Problem >> Search the data below for "grouprow"; list each line that holds it.
-------- Source material
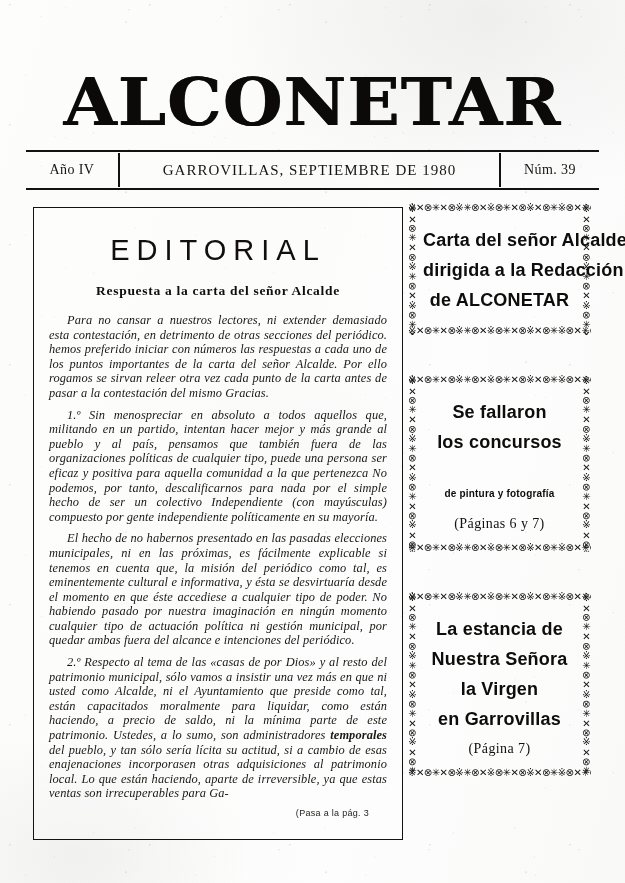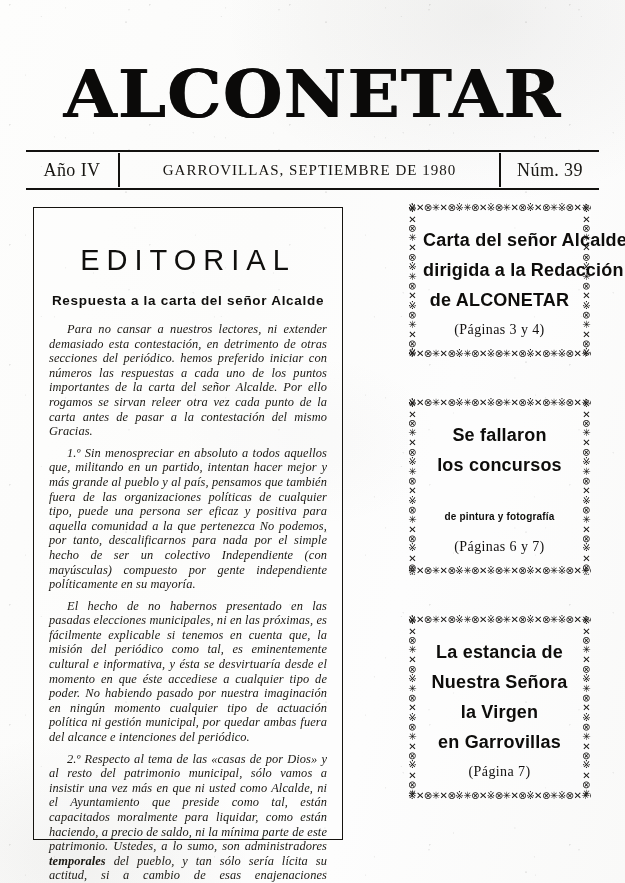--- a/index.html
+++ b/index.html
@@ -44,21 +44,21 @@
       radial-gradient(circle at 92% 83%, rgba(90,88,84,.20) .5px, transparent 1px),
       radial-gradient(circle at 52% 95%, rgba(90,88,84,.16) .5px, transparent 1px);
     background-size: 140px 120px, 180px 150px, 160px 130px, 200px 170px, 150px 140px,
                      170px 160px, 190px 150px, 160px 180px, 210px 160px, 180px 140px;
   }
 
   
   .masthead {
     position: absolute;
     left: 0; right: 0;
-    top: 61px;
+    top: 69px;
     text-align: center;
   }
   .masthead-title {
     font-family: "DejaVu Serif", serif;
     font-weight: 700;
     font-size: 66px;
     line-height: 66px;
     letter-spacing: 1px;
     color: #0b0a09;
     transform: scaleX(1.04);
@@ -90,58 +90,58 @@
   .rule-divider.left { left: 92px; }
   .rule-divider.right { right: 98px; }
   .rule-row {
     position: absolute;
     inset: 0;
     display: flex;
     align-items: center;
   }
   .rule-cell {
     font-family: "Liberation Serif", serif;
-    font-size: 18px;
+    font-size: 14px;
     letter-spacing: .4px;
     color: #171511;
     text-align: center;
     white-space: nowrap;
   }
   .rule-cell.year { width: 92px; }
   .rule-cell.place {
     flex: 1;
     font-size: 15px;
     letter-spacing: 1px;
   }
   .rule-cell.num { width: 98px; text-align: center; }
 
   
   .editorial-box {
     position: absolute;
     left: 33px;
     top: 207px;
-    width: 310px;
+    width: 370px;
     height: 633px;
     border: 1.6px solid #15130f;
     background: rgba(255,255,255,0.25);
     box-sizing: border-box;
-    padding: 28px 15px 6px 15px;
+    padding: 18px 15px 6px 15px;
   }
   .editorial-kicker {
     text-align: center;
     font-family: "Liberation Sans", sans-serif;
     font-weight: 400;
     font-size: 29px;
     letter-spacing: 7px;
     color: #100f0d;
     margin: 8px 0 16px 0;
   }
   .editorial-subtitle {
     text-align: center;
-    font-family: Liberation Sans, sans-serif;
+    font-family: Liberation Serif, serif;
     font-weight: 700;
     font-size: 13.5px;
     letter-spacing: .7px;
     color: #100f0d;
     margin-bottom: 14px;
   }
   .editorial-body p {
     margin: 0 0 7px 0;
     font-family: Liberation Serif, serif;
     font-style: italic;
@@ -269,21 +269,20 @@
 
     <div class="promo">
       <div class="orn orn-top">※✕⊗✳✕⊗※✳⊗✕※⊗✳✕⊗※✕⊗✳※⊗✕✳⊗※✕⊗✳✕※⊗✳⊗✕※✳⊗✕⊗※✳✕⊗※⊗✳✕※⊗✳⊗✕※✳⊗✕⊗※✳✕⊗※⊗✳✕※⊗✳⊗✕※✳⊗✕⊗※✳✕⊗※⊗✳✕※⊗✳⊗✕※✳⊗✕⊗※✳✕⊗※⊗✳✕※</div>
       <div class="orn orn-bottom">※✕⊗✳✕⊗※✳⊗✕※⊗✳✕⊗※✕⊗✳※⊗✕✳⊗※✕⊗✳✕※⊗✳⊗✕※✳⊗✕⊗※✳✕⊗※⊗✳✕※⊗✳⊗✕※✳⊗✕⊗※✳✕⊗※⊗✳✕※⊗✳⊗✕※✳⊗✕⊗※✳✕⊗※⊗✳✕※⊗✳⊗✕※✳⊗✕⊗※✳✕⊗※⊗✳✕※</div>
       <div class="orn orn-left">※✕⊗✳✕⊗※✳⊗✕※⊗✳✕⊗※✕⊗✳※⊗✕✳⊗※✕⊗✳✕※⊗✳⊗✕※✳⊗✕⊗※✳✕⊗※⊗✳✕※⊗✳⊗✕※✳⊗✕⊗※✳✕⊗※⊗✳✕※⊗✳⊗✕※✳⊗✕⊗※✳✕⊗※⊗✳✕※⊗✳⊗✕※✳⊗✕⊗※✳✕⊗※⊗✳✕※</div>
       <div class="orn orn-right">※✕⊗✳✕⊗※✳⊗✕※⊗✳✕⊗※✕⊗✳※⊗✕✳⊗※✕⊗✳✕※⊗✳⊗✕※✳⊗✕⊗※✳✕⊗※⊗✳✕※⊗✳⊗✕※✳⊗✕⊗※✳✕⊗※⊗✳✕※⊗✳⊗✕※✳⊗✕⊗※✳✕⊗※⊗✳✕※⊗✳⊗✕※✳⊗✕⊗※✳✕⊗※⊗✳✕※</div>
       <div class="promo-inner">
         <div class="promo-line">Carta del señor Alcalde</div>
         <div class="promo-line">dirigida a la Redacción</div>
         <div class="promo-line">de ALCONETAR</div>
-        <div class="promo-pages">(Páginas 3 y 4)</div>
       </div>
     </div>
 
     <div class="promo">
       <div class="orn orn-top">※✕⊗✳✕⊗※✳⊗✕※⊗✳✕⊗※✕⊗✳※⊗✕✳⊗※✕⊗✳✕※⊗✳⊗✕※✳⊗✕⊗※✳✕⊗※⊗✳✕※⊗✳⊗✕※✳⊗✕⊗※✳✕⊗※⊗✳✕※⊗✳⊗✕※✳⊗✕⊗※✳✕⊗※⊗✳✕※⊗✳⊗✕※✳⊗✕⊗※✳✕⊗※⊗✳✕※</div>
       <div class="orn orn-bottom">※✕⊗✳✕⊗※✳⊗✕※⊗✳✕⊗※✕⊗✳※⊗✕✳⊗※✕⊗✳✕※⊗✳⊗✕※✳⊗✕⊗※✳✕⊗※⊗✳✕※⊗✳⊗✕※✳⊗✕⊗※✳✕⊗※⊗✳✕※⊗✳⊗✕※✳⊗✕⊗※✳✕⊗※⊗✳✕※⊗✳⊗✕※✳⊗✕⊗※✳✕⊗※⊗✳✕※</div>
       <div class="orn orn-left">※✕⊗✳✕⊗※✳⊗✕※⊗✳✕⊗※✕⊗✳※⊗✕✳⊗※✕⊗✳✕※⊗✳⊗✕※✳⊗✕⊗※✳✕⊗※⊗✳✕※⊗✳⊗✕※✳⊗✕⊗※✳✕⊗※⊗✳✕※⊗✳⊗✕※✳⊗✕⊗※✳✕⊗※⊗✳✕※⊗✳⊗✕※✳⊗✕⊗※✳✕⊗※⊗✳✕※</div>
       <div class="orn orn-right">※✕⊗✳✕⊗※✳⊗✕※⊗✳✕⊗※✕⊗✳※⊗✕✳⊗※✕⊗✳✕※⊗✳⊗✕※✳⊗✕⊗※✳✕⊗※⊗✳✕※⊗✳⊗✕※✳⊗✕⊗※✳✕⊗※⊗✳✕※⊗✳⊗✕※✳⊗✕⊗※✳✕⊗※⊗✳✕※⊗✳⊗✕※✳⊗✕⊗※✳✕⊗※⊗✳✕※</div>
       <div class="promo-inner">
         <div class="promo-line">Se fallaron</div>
----------------
-------- Source material
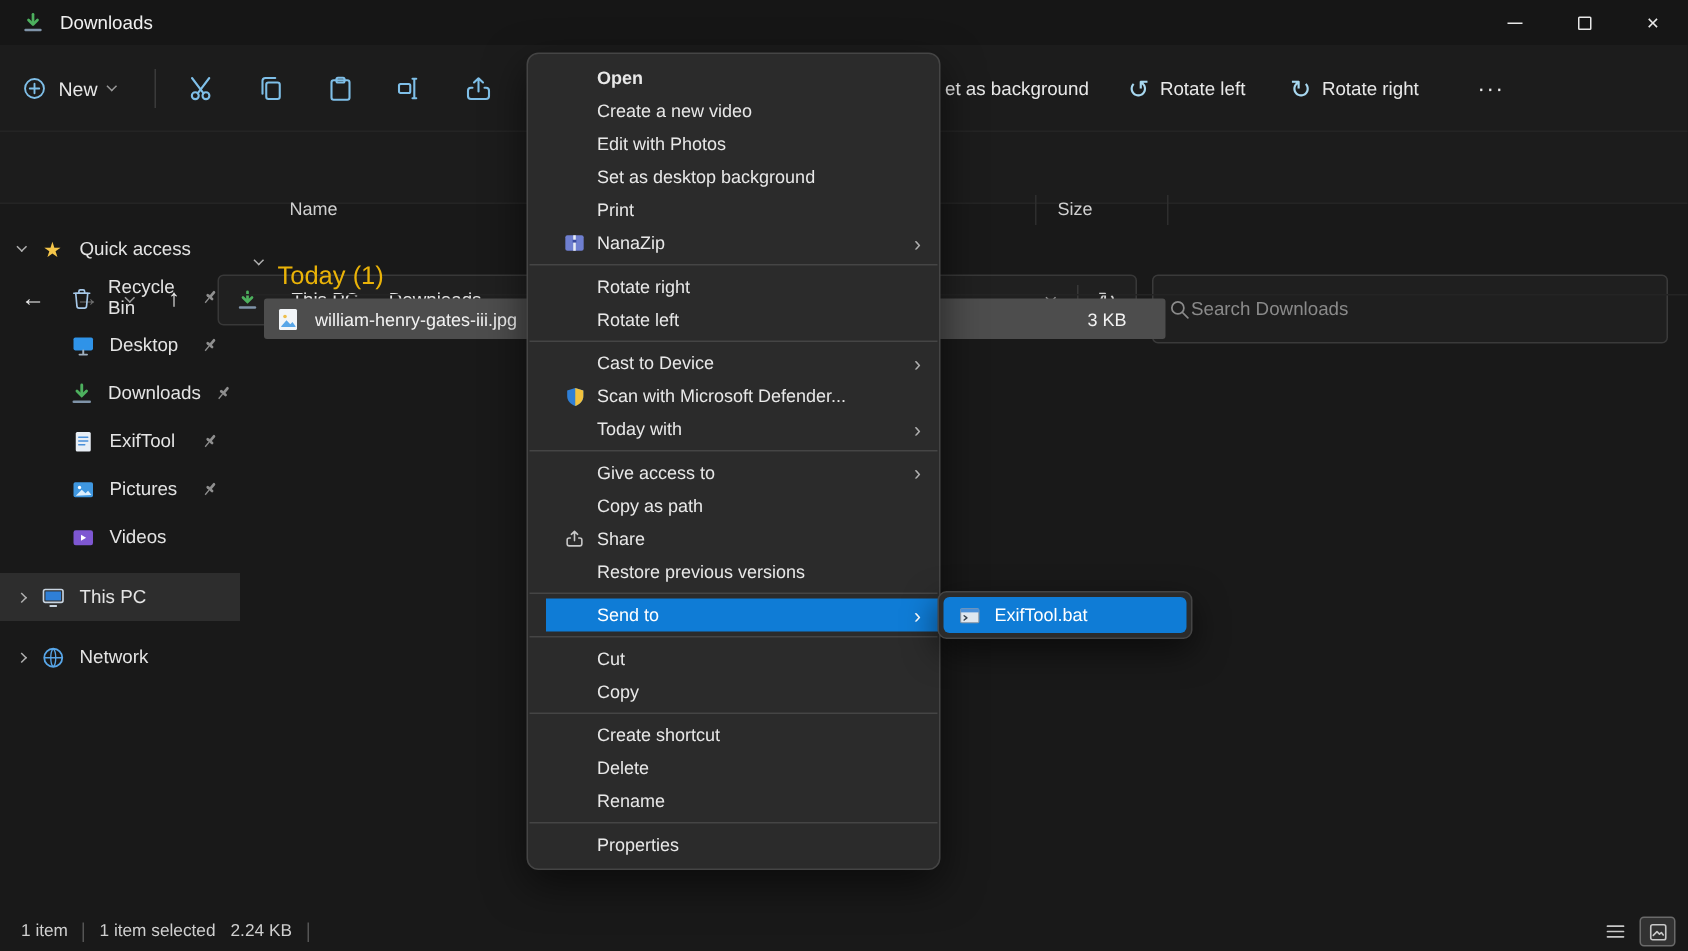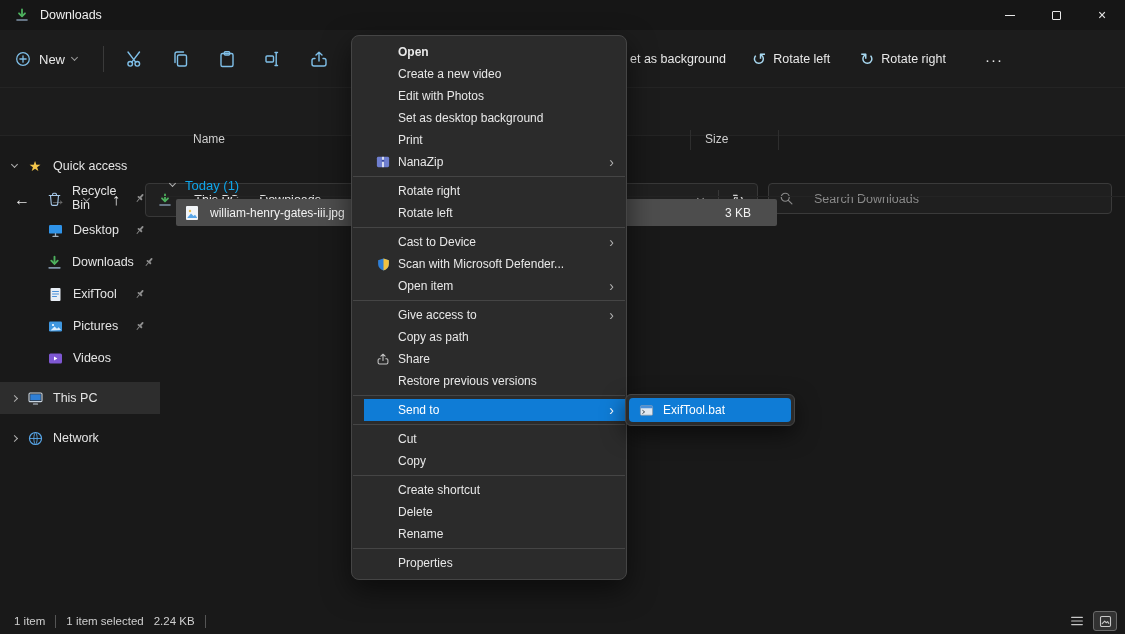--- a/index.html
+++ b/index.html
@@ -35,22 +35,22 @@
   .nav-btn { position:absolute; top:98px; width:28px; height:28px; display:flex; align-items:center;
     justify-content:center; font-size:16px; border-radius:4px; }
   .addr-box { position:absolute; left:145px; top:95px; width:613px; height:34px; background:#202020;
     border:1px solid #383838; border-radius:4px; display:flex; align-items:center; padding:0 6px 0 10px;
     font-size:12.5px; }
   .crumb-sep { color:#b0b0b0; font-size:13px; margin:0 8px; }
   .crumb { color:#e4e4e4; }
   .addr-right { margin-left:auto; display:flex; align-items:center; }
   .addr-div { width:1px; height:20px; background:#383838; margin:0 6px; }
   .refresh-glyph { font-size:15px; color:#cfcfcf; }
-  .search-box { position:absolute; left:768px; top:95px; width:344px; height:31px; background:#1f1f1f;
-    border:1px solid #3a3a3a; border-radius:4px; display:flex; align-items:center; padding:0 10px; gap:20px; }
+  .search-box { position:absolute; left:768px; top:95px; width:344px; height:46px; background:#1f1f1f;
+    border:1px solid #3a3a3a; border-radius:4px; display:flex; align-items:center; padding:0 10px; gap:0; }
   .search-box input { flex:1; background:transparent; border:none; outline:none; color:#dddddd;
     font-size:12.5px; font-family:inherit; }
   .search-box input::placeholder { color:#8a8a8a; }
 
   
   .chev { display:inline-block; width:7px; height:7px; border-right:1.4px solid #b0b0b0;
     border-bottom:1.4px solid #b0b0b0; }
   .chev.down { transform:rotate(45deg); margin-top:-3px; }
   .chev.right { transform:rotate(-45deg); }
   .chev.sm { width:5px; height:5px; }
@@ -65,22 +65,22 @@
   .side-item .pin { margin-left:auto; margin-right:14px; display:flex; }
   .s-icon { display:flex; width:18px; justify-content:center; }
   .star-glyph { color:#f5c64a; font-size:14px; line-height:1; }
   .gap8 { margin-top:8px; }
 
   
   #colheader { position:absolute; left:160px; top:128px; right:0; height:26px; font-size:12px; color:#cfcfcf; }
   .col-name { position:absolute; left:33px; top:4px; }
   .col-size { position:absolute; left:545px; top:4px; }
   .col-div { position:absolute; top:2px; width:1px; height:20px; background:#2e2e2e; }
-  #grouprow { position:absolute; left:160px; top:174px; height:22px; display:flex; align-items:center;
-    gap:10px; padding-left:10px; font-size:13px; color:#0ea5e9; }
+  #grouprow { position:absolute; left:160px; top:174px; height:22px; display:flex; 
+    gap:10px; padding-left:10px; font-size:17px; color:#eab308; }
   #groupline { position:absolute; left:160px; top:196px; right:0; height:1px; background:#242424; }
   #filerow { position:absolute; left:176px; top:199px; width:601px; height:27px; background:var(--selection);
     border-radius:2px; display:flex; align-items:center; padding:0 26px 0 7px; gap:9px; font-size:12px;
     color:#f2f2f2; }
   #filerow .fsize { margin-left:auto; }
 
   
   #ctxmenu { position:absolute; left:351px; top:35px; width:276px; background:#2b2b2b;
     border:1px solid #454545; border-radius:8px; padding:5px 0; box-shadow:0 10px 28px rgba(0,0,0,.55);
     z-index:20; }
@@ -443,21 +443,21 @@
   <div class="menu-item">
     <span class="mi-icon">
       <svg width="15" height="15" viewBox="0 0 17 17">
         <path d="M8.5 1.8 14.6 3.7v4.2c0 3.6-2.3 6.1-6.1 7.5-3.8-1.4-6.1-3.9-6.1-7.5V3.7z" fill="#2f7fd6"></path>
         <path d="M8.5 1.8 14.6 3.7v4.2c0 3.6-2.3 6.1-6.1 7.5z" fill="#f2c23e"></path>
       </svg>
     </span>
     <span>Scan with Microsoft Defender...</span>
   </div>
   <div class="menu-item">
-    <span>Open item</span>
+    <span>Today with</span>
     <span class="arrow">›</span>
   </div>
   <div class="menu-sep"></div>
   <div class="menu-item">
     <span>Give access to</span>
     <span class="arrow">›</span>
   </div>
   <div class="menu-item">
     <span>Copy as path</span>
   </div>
----------------
Answer to the problem >>
-  #grouprow { position:absolute; left:160px; top:174px; height:22px; display:flex; align-items:center;
+  #grouprow { position:absolute; left:160px; top:174px; height:22px; display:flex; 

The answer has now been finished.